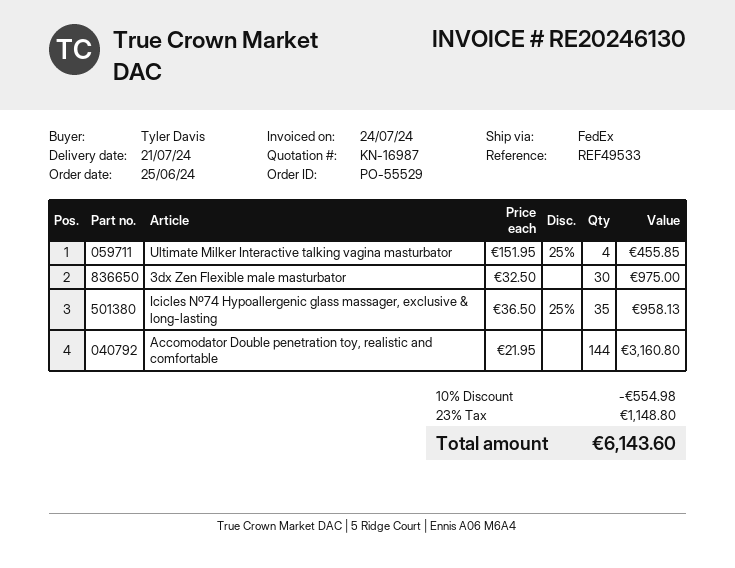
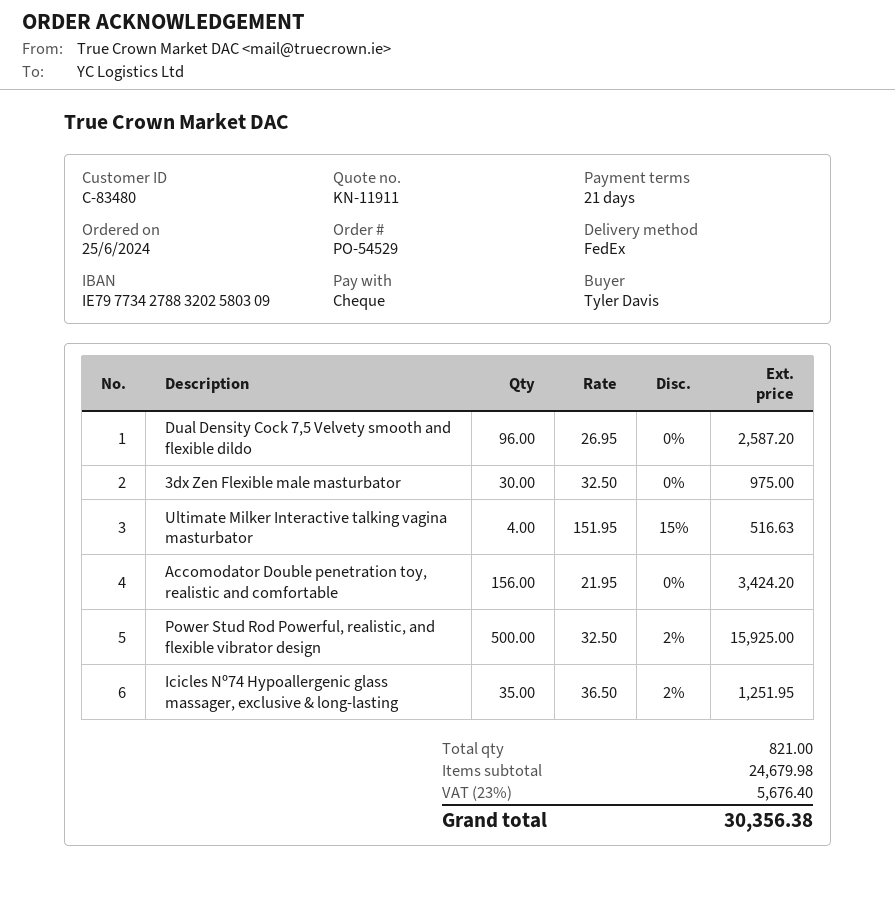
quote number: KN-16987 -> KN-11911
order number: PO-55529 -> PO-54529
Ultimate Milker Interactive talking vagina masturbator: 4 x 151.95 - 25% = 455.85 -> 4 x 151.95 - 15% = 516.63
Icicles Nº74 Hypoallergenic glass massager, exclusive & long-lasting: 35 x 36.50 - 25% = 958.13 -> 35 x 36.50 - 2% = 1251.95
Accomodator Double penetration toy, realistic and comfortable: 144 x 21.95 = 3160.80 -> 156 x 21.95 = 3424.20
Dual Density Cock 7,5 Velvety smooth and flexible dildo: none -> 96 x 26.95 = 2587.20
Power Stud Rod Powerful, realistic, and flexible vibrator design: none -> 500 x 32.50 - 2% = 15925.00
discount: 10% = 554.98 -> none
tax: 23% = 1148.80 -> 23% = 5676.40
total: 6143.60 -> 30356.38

┄┄┄┄┄┄┄┄┄┄┄┄┄┄┄┄┄┄┄┄

Work to complete
Here the job is to print the data above exactly, except for any pictures.

Written solution
quote number: KN-16987 -> KN-11911
order number: PO-55529 -> PO-54529
Ultimate Milker Interactive talking vagina masturbator: 4 x 151.95 - 25% = 455.85 -> 4 x 151.95 - 15% = 516.63
Icicles Nº74 Hypoallergenic glass massager, exclusive & long-lasting: 35 x 36.50 - 25% = 958.13 -> 35 x 36.50 - 2% = 1251.95
Accomodator Double penetration toy, realistic and comfortable: 144 x 21.95 = 3160.80 -> 156 x 21.95 = 3424.20
Dual Density Cock 7,5 Velvety smooth and flexible dildo: none -> 96 x 26.95 = 2587.20
Power Stud Rod Powerful, realistic, and flexible vibrator design: none -> 500 x 32.50 - 2% = 15925.00
discount: 10% = 554.98 -> none
tax: 23% = 1148.80 -> 23% = 5676.40
total: 6143.60 -> 30356.38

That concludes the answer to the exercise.